__Problem statement__
In the listing below, repeat exactly every line from the first through the line containing "subtotal: 11952.00 -> 11472.60", with nothing else.

__Provided records__
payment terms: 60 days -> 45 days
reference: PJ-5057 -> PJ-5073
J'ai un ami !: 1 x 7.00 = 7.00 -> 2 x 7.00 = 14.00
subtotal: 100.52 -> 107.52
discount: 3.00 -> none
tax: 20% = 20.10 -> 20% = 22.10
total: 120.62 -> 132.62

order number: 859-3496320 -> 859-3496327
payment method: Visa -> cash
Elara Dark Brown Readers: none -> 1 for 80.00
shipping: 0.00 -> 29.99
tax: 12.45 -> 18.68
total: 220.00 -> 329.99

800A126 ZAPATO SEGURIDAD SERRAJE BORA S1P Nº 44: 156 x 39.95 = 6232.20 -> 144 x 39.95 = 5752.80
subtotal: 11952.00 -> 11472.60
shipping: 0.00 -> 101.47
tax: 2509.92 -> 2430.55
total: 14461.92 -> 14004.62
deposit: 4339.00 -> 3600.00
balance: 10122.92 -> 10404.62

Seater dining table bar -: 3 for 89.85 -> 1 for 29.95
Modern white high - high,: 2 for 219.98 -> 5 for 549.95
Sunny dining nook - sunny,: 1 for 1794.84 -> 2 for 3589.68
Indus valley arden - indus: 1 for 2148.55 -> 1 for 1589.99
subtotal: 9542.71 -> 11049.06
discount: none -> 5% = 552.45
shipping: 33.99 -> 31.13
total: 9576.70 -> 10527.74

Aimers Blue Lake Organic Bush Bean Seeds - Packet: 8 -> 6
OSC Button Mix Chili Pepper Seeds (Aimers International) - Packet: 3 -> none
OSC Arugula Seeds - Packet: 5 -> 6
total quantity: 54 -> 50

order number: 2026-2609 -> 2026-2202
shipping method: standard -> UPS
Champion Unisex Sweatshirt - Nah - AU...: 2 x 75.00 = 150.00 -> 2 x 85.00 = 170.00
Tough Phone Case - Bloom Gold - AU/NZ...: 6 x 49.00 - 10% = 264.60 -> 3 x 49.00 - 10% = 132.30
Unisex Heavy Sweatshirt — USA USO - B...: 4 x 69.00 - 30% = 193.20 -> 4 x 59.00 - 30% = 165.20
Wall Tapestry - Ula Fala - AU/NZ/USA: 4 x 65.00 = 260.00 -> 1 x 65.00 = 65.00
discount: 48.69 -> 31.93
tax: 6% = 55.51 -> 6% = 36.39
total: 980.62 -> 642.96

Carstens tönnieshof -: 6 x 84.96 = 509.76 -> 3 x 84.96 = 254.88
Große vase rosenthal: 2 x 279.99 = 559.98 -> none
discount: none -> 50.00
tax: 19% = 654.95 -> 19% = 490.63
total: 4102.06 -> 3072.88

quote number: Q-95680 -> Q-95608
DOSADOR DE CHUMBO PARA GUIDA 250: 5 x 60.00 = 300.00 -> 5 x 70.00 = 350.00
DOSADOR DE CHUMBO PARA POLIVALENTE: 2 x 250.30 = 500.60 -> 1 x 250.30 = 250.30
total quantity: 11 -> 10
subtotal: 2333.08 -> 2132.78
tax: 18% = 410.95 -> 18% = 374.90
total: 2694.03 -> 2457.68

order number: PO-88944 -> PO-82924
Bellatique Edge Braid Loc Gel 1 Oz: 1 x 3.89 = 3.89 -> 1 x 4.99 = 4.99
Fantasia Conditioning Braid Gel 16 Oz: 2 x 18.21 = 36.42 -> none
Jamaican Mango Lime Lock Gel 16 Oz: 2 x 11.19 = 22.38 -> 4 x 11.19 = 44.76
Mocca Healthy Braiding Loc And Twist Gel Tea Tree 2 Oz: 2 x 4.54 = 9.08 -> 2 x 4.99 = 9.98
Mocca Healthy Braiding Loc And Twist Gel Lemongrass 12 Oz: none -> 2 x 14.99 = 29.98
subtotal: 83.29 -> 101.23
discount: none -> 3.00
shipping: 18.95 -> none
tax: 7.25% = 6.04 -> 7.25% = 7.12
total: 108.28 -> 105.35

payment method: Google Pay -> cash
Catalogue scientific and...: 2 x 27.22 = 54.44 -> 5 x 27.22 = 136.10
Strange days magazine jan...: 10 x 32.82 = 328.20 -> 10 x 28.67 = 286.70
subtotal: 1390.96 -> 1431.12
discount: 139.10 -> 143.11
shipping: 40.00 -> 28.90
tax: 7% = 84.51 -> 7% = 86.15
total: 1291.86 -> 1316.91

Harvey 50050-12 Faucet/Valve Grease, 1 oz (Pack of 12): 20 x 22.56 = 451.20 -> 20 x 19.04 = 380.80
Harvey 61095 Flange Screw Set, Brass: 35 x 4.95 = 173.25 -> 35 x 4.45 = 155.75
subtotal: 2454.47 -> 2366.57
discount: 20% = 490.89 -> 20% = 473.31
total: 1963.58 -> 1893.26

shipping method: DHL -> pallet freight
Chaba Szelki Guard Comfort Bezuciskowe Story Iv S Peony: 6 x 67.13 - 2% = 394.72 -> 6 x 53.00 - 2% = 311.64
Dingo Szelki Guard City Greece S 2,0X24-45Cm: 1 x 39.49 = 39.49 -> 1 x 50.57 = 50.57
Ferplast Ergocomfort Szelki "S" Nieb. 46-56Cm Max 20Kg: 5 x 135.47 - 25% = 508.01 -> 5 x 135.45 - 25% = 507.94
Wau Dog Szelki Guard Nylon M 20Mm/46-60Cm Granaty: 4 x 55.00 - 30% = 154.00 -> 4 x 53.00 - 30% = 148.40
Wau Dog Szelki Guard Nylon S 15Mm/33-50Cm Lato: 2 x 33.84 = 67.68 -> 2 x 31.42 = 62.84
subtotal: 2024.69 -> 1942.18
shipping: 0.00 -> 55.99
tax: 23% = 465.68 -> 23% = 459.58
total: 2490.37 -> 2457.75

__Written solution__
payment terms: 60 days -> 45 days
reference: PJ-5057 -> PJ-5073
J'ai un ami !: 1 x 7.00 = 7.00 -> 2 x 7.00 = 14.00
subtotal: 100.52 -> 107.52
discount: 3.00 -> none
tax: 20% = 20.10 -> 20% = 22.10
total: 120.62 -> 132.62

order number: 859-3496320 -> 859-3496327
payment method: Visa -> cash
Elara Dark Brown Readers: none -> 1 for 80.00
shipping: 0.00 -> 29.99
tax: 12.45 -> 18.68
total: 220.00 -> 329.99

800A126 ZAPATO SEGURIDAD SERRAJE BORA S1P Nº 44: 156 x 39.95 = 6232.20 -> 144 x 39.95 = 5752.80
subtotal: 11952.00 -> 11472.60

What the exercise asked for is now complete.